Retype nothing but the lines from the start of the material up to and including the line with "HOPEFULLY THEY'LL KEEP". Pictures don't belong in the copy.

▸ **Input records**:
***

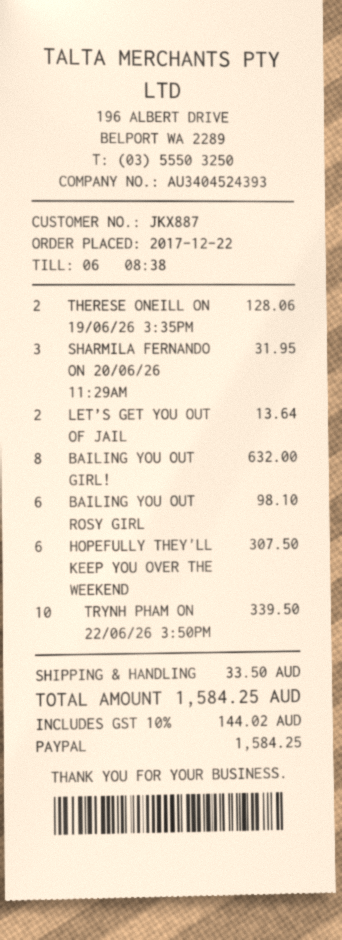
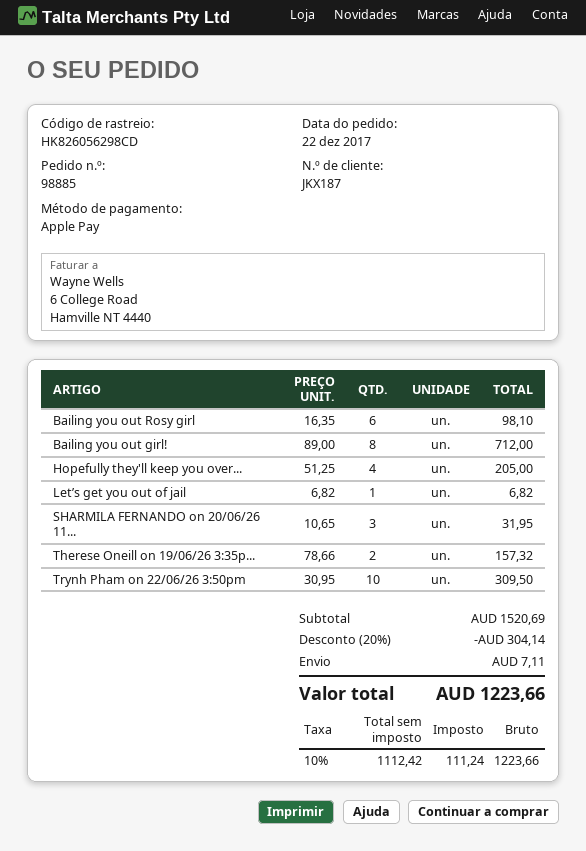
customer number: JKX887 -> JKX187
payment method: PayPal -> Apple Pay
THERESE ONEILL ON 19/06/26 3:35PM: 2 for 128.06 -> 2 for 157.32
LET’S GET YOU OUT OF JAIL: 2 for 13.64 -> 1 for 6.82
BAILING YOU OUT GIRL!: 8 for 632.00 -> 8 for 712.00
HOPEFULLY THEY'LL KEEP YOU OVER THE WEEKEND: 6 for 307.50 -> 4 for 205.00
TRYNH PHAM ON 22/06/26 3:50PM: 10 for 339.50 -> 10 for 309.50
discount: none -> 20% = 304.14
shipping: 33.50 -> 7.11
tax: 10% = 144.02 -> 10% = 111.24
total: 1584.25 -> 1223.66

***

▸ **Exercise solution**:
customer number: JKX887 -> JKX187
payment method: PayPal -> Apple Pay
THERESE ONEILL ON 19/06/26 3:35PM: 2 for 128.06 -> 2 for 157.32
LET’S GET YOU OUT OF JAIL: 2 for 13.64 -> 1 for 6.82
BAILING YOU OUT GIRL!: 8 for 632.00 -> 8 for 712.00
HOPEFULLY THEY'LL KEEP YOU OVER THE WEEKEND: 6 for 307.50 -> 4 for 205.00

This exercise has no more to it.